🤖 AI Summary
Collision-avoidance trajectory planning for multi-vehicle coordination at intelligent intersections suffers from high computational complexity in high-dimensional configuration spaces.
Method: This paper proposes a dimensionality-reduction decomposition framework: (i) a novel 2D rectangular projection-based modeling of high-dimensional conflict polytopes; (ii) decomposition of the original problem into sequential 2D graph-search subproblems; (iii) integration of an A*-like global search with a near-optimal local optimization strategy to ensure safety and scalability; and (iv) embedding of nonlinear model predictive control (NMPC) at the lower layer to guarantee trajectory feasibility.

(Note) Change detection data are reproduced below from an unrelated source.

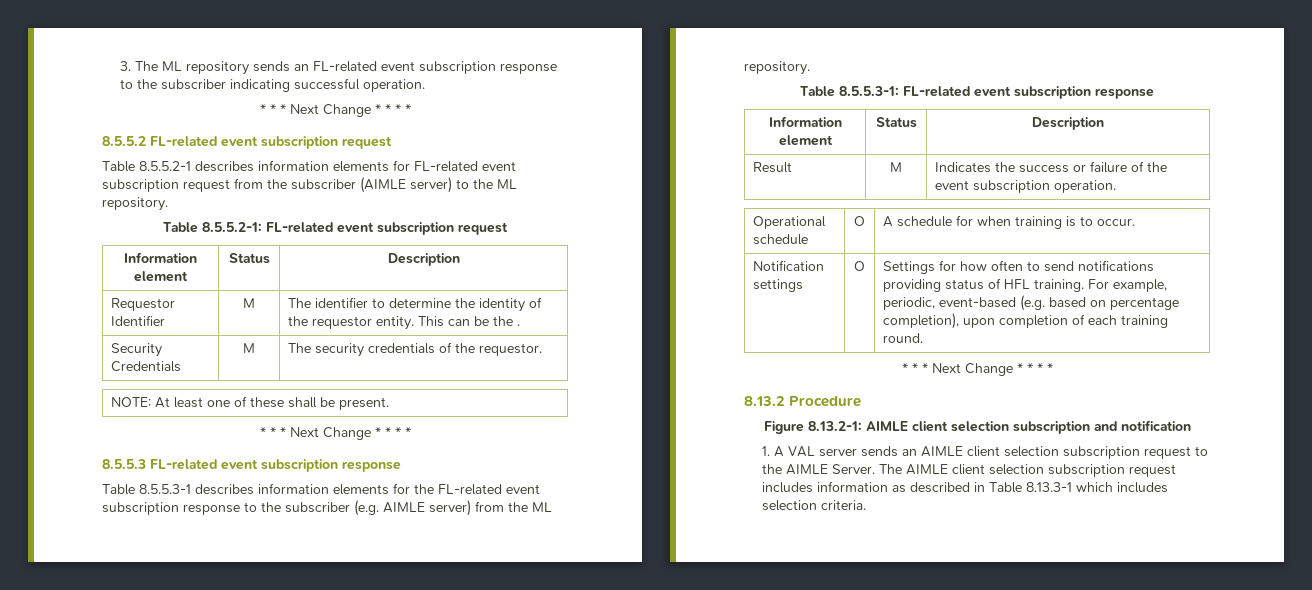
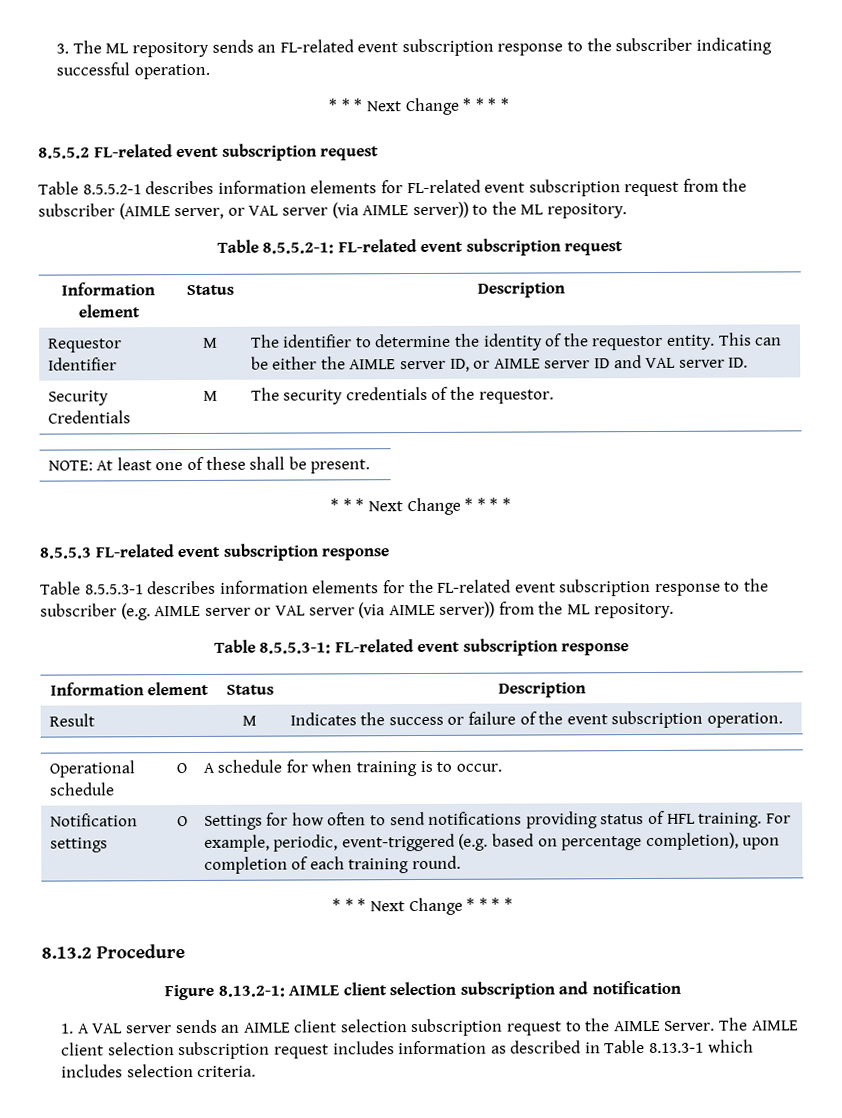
- Table 8.5.5.2-1 describes information elements for FL-related event subscription request from the subscriber (AIMLE server) to the ML repository.
+ Table 8.5.5.2-1 describes information elements for FL-related event subscription request from the subscriber (AIMLE server, or VAL server (via AIMLE server)) to the ML repository.
- Requestor Identifier | M | The identifier to determine the identity of the requestor entity. This can be the .
+ Requestor Identifier | M | The identifier to determine the identity of the requestor entity. This can be either the AIMLE server ID, or AIMLE server ID and VAL server ID.
- Table 8.5.5.3-1 describes information elements for the FL-related event subscription response to the subscriber (e.g. AIMLE server) from the ML repository.
+ Table 8.5.5.3-1 describes information elements for the FL-related event subscription response to the subscriber (e.g. AIMLE server or VAL server (via AIMLE server)) from the ML repository.
- Notification settings | O | Settings for how often to send notifications providing status of HFL training. For example, periodic, event-based (e.g. based on percentage completion), upon completion of each training round.
+ Notification settings | O | Settings for how often to send notifications providing status of HFL training. For example, periodic, event-triggered (e.g. based on percentage completion), upon completion of each training round.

Results: Numerical experiments demonstrate that, compared to mixed-integer linear programming (MILP)-based time-scheduling methods, the proposed approach improves the objective function value by 23% and reduces computation time by 87%, enabling real-time, safe, multi-vehicle intersection traversal.
📝 Abstract
For multi-vehicle complex traffic scenarios in shared spaces such as intelligent intersections, safe coordination and trajectory planning is challenging due to computational complexity. To meet this challenge, we introduce a computationally efficient method for generating collision-free trajectories along predefined vehicle paths. We reformulate a constrained minimum-time trajectory planning problem as a problem in a high-dimensional configuration space, where conflict zones are modeled by high-dimensional polyhedra constructed from two-dimensional rectangles. Still, in such a formulation, as the number of vehicles involved increases, the computational complexity increases significantly. To address this, we propose two algorithms for near-optimal local optimization that significantly reduce the computational complexity by decomposing the high-dimensional problem into a sequence of 2D graph search problems. The resulting trajectories are then incorporated into a Nonlinear Model Predictive Control (NMPC) framework to ensure safe and smooth vehicle motion. We furthermore show in numerical evaluation that this approach significantly outperforms existing MILP-based time-scheduling; both in terms of objective-value and computational time.